▸ **What you have to do**
Transcribe the following entries word for word; no picture is to appear in the copy.

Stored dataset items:

○ ○ ○ ○ ○ ○ ○

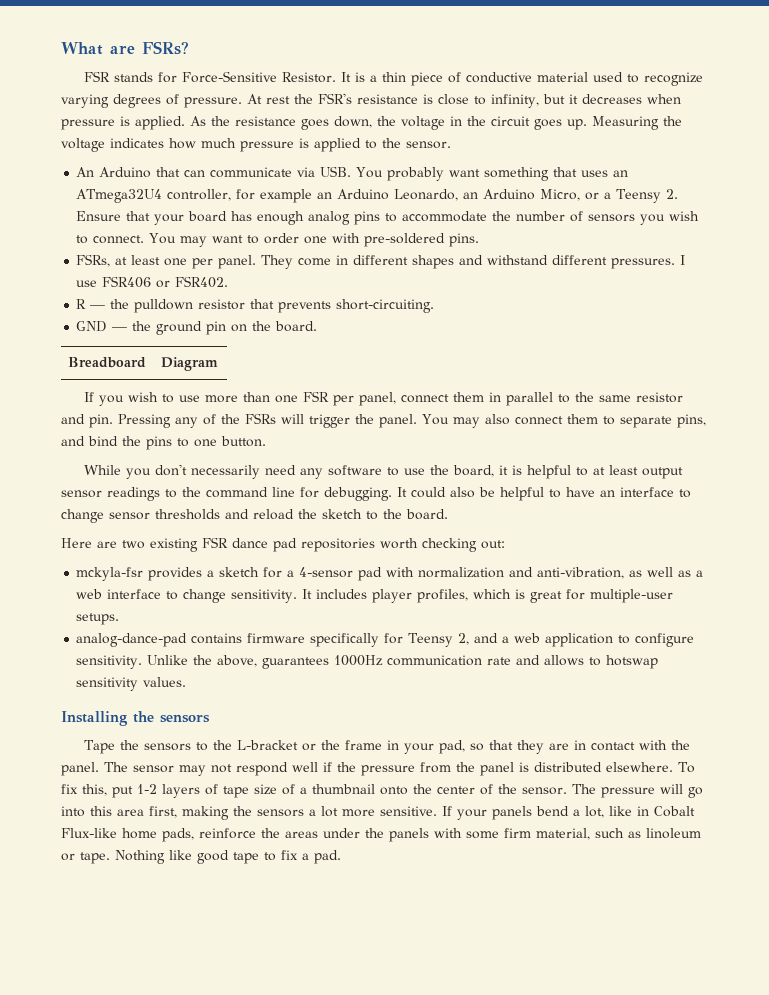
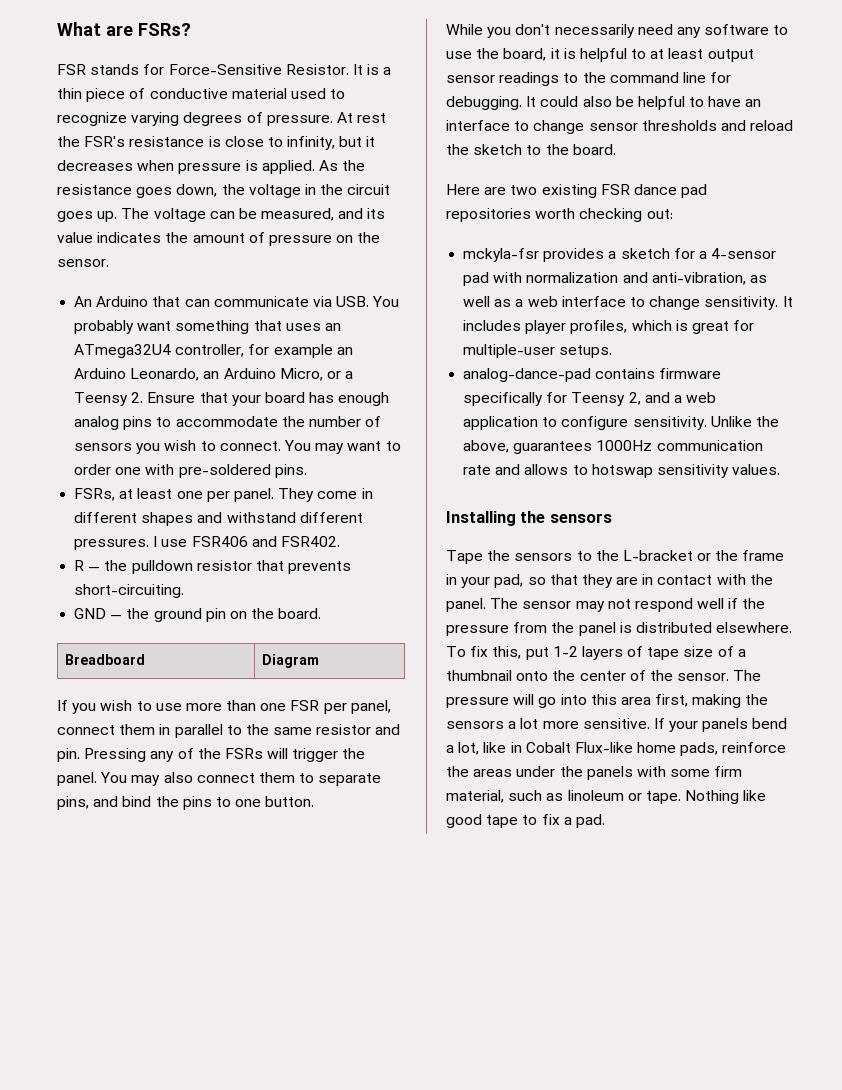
[592,116,682,130] [61,138,377,152] Measuring the voltage indicates how much pressure is applied to -> [121,208,386,222] [57,232,354,246] The voltage can be measured, and its value indicates the amount of pressure on
[156,280,171,288] or -> [251,536,277,547] and

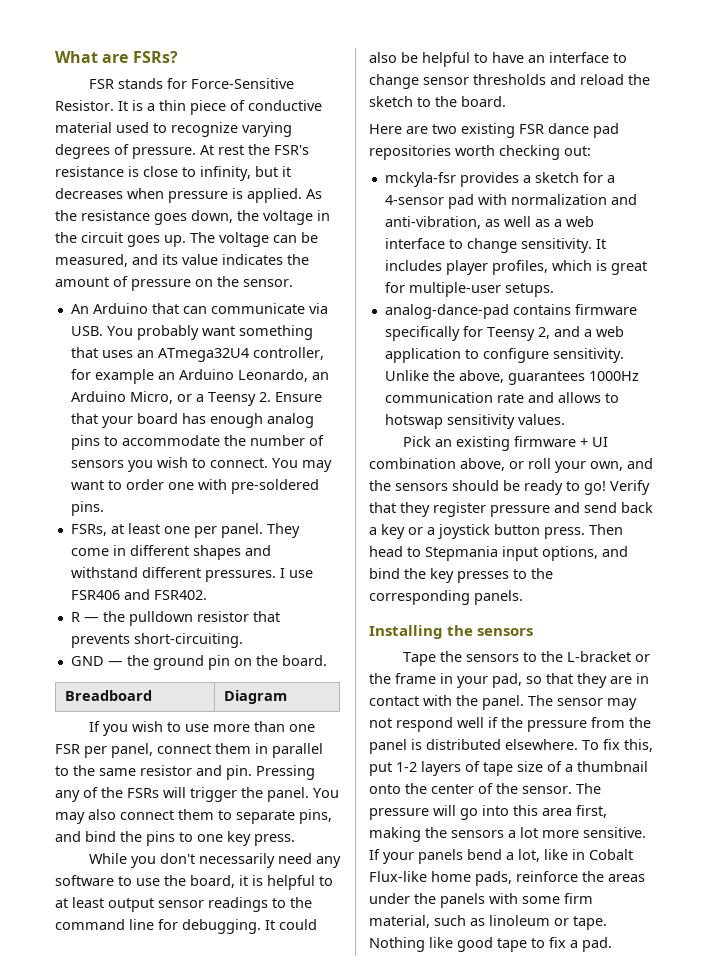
[265,796,315,807] button. -> [227,831,295,846] key press.
(781, 469) none -> [402,436,608,451] [369,458,653,473] [369,480,650,495] [369,502,653,517] [369,524,623,539] [369,546,628,561] [369,568,553,583] [369,590,523,605] // Pick an existing firmware + UI combination above, or roll your own, and the sensors should be ready to go! Verify that they register pressure and send back a key or a joystick button press. Then head to Stepmania input options, and bind the key presses to the corresponding panels.

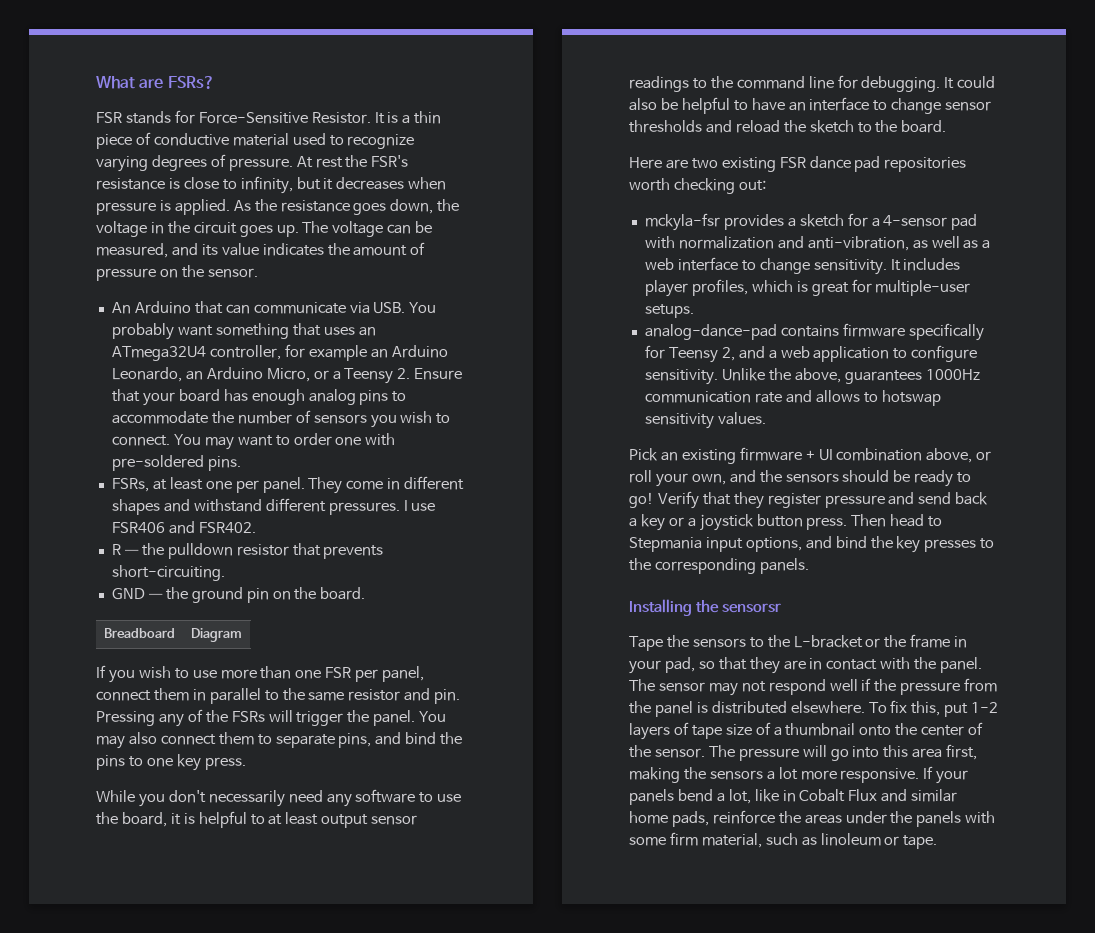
[477,628,534,636] sensors -> [722,603,782,613] sensorsr
[583,827,646,838] sensitive. -> [840,768,920,783] responsive.
[369,871,427,882] Flux-like -> [848,789,958,802] Flux and similar
[369,937,612,952] Nothing like good tape to fix a pad. -> (938, 842) none

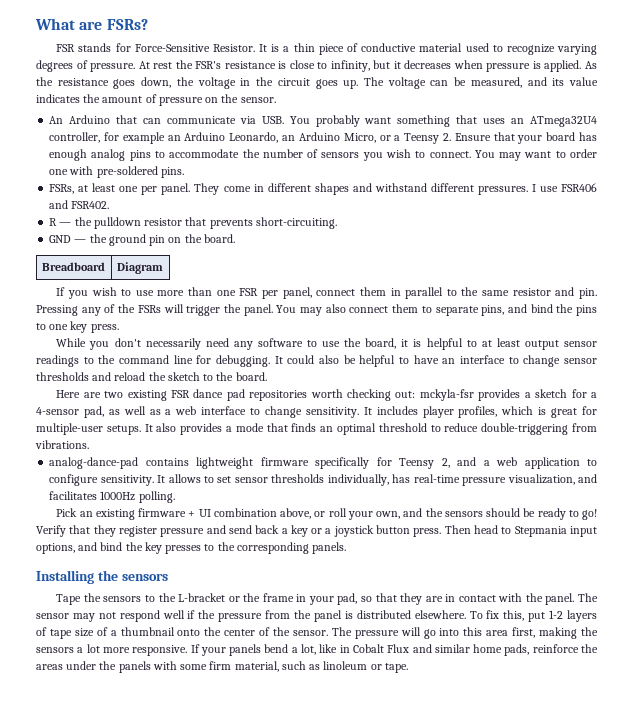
(766, 185) // -> (416, 394) none
[951,214,978,230] [644,236,909,251] pad with normalization and anti-vibration, -> [83,406,104,418] pad,
(694, 311) none -> [144,423,597,435] [35,440,89,449] It also provides a mode that finds an optimal threshold to reduce double-triggering from vibrations.
(839, 331) none -> [196,457,254,469] lightweight
[721,368,980,384] [644,390,941,406] [644,412,766,429] Unlike the above, guarantees 1000Hz communication rate and allows to hotswap sensitivity values. -> [157,474,597,486] [49,491,175,503] It allows to set sensor thresholds individually, has real-time pressure visualization, and facilitates 1000Hz polling.
[722,603,782,613] sensorsr -> [121,573,168,581] sensors

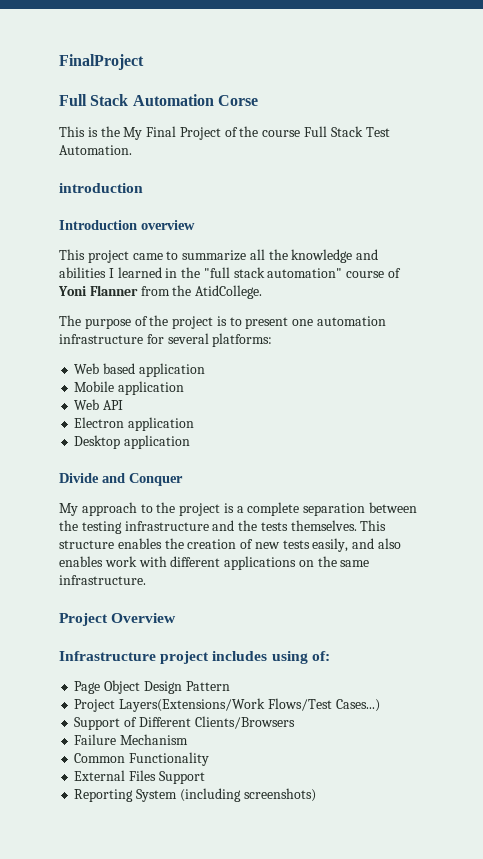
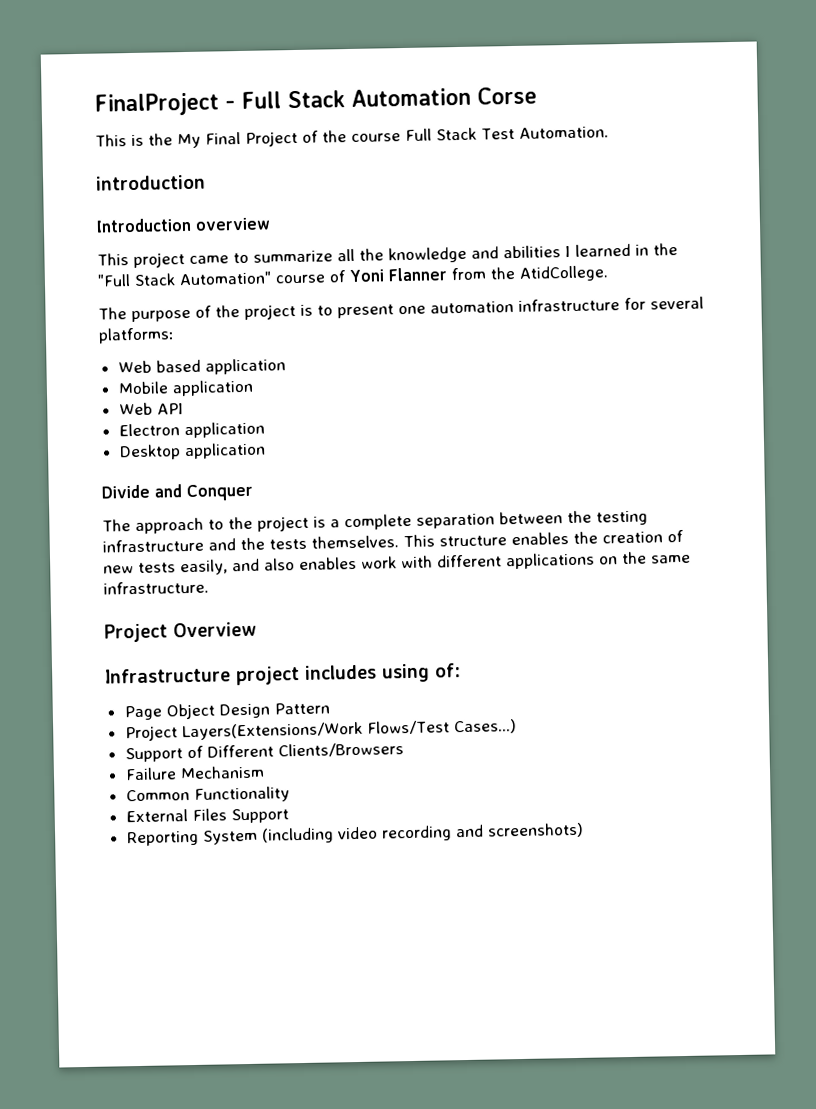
(144, 62) // -> [225,100,235,110] -
[203,267,343,278] "full stack automation" -> [97,271,272,287] "Full Stack Automation"
[59,503,78,516] My -> [102,519,131,532] The
(241, 795) none -> [336,824,484,842] video recording and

○ ○ ○ ○ ○ ○ ○

▸ **Solution for this task**
[592,116,682,130] [61,138,377,152] Measuring the voltage indicates how much pressure is applied to -> [121,208,386,222] [57,232,354,246] The voltage can be measured, and its value indicates the amount of pressure on
[156,280,171,288] or -> [251,536,277,547] and

[265,796,315,807] button. -> [227,831,295,846] key press.
(781, 469) none -> [402,436,608,451] [369,458,653,473] [369,480,650,495] [369,502,653,517] [369,524,623,539] [369,546,628,561] [369,568,553,583] [369,590,523,605] // Pick an existing firmware + UI combination above, or roll your own, and the sensors should be ready to go! Verify that they register pressure and send back a key or a joystick button press. Then head to Stepmania input options, and bind the key presses to the corresponding panels.

[477,628,534,636] sensors -> [722,603,782,613] sensorsr
[583,827,646,838] sensitive. -> [840,768,920,783] responsive.
[369,871,427,882] Flux-like -> [848,789,958,802] Flux and similar
[369,937,612,952] Nothing like good tape to fix a pad. -> (938, 842) none

(766, 185) // -> (416, 394) none
[951,214,978,230] [644,236,909,251] pad with normalization and anti-vibration, -> [83,406,104,418] pad,
(694, 311) none -> [144,423,597,435] [35,440,89,449] It also provides a mode that finds an optimal threshold to reduce double-triggering from vibrations.
(839, 331) none -> [196,457,254,469] lightweight
[721,368,980,384] [644,390,941,406] [644,412,766,429] Unlike the above, guarantees 1000Hz communication rate and allows to hotswap sensitivity values. -> [157,474,597,486] [49,491,175,503] It allows to set sensor thresholds individually, has real-time pressure visualization, and facilitates 1000Hz polling.
[722,603,782,613] sensorsr -> [121,573,168,581] sensors

(144, 62) // -> [225,100,235,110] -
[203,267,343,278] "full stack automation" -> [97,271,272,287] "Full Stack Automation"
[59,503,78,516] My -> [102,519,131,532] The
(241, 795) none -> [336,824,484,842] video recording and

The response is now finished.